If one were to chart the metamorphosing advice over the months issuing from scientists, epidemiologists and politicians, one would be forgiven for believing that no truth is fixed in stone. As a scientist friend said to me the other day, “scientists always stand on the edge of error”. Or as the writer Lionel Shriver commented, “science is an ongoing falsifiable search for the truth”.

“Egoist” vaccine sceptics are criticised in the piece for taking “poorly regulated supplements because they make them feel strong and protected”. However, medical doctors regularly prescribe vitamin and other supplements for a myriad of reasons.

The second grouping in the triptych: the “paranoiacs” – those who suggest that “both the virus and our state of knowledge about how to deal with it are evolving and therefore subject to the vagaries of trial and error. There is no absolutely fixed ‘truth’”. But no matter how we view the last year and nine months, the analyses, like the virus, have mutated.

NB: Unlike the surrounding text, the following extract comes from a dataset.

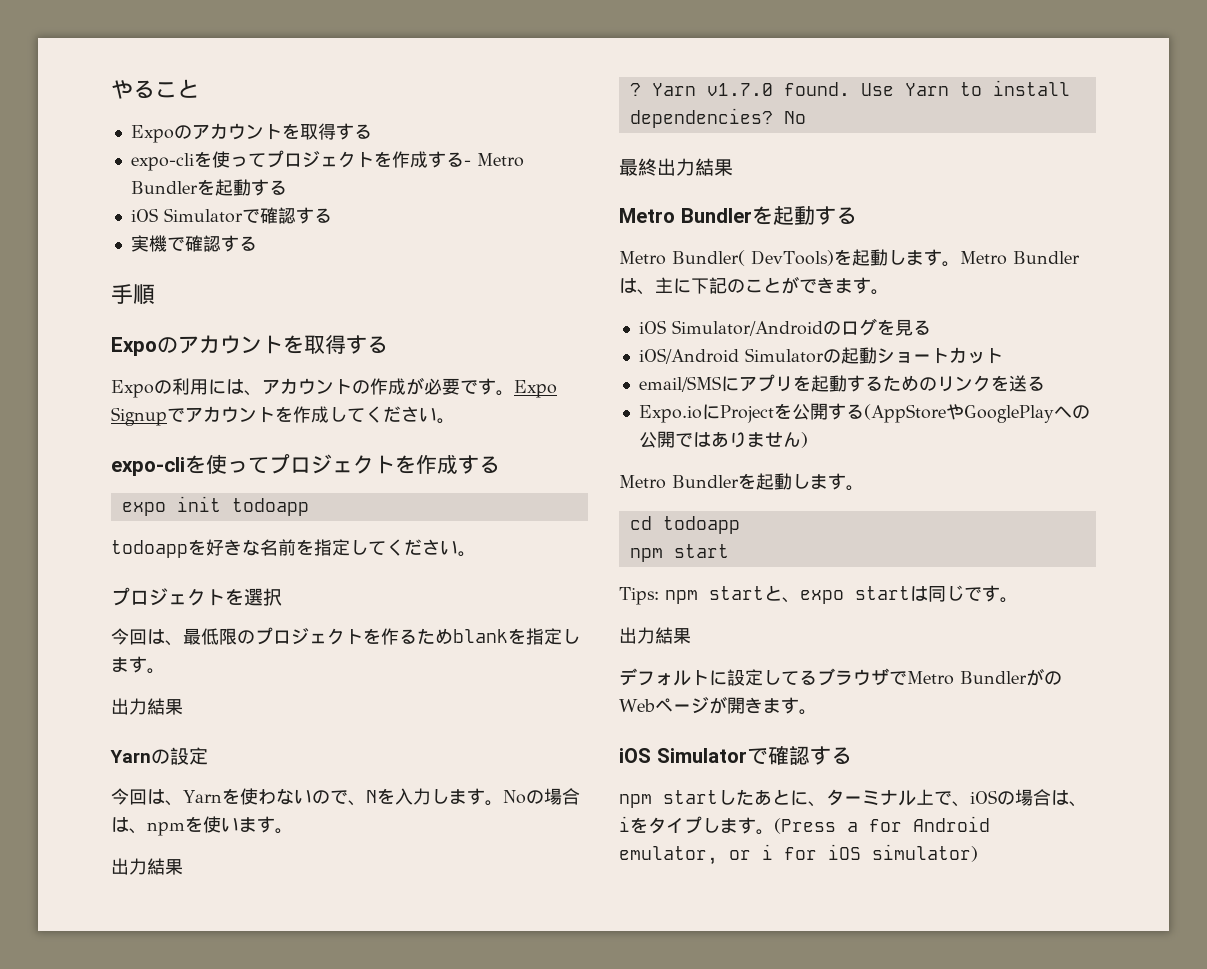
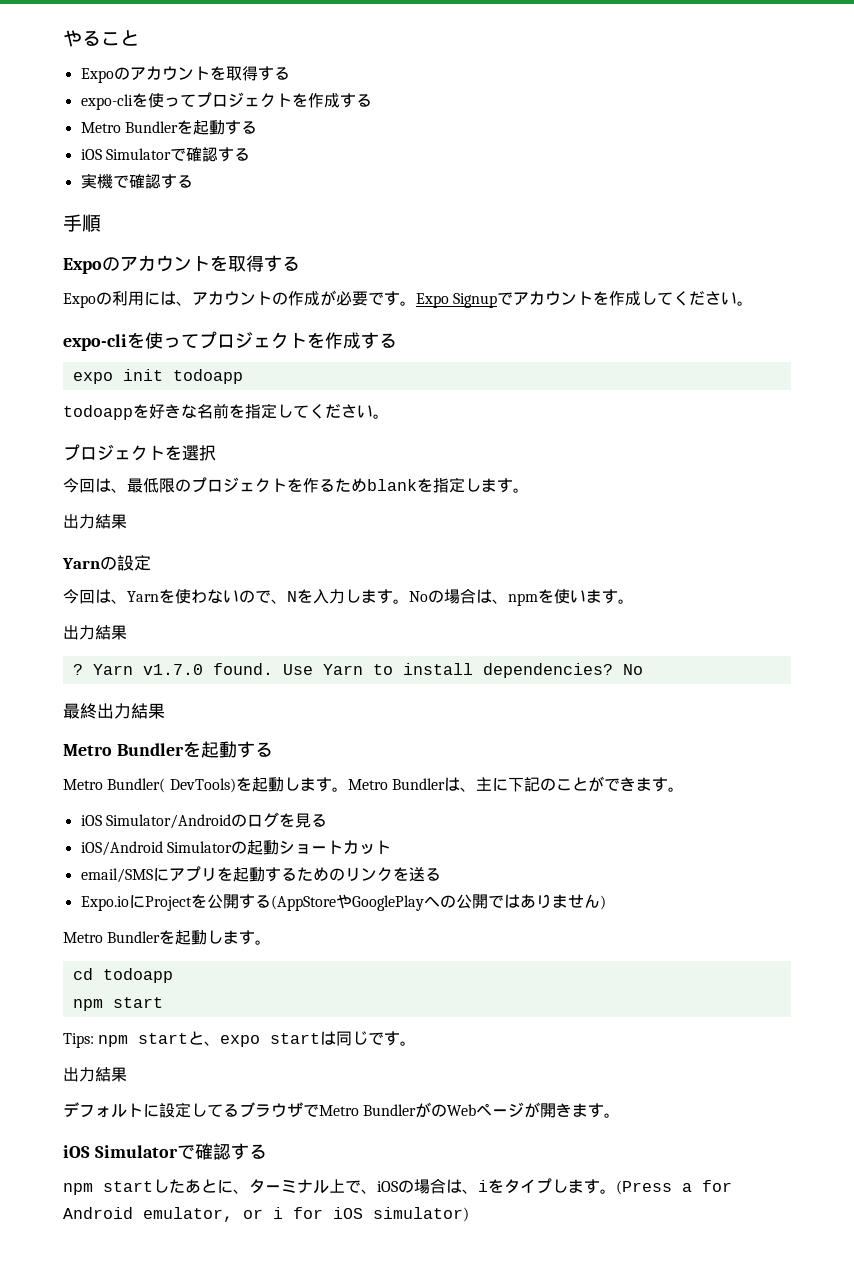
[463,160,471,166] - -> (372, 100) //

The author rubbishes “connectedness”, giving a wholly ludicrous example of how paranoiacs think – “someone coughs in a market in Wuhan and a beloved grandmother dies in Galway”. But “connectedness” is a foundational principle of human intercourse. It is a commonplace of psychological wellbeing that connectedness refers to a sense of being cared for, supported and belonging. Not something that should be lightly jettisoned!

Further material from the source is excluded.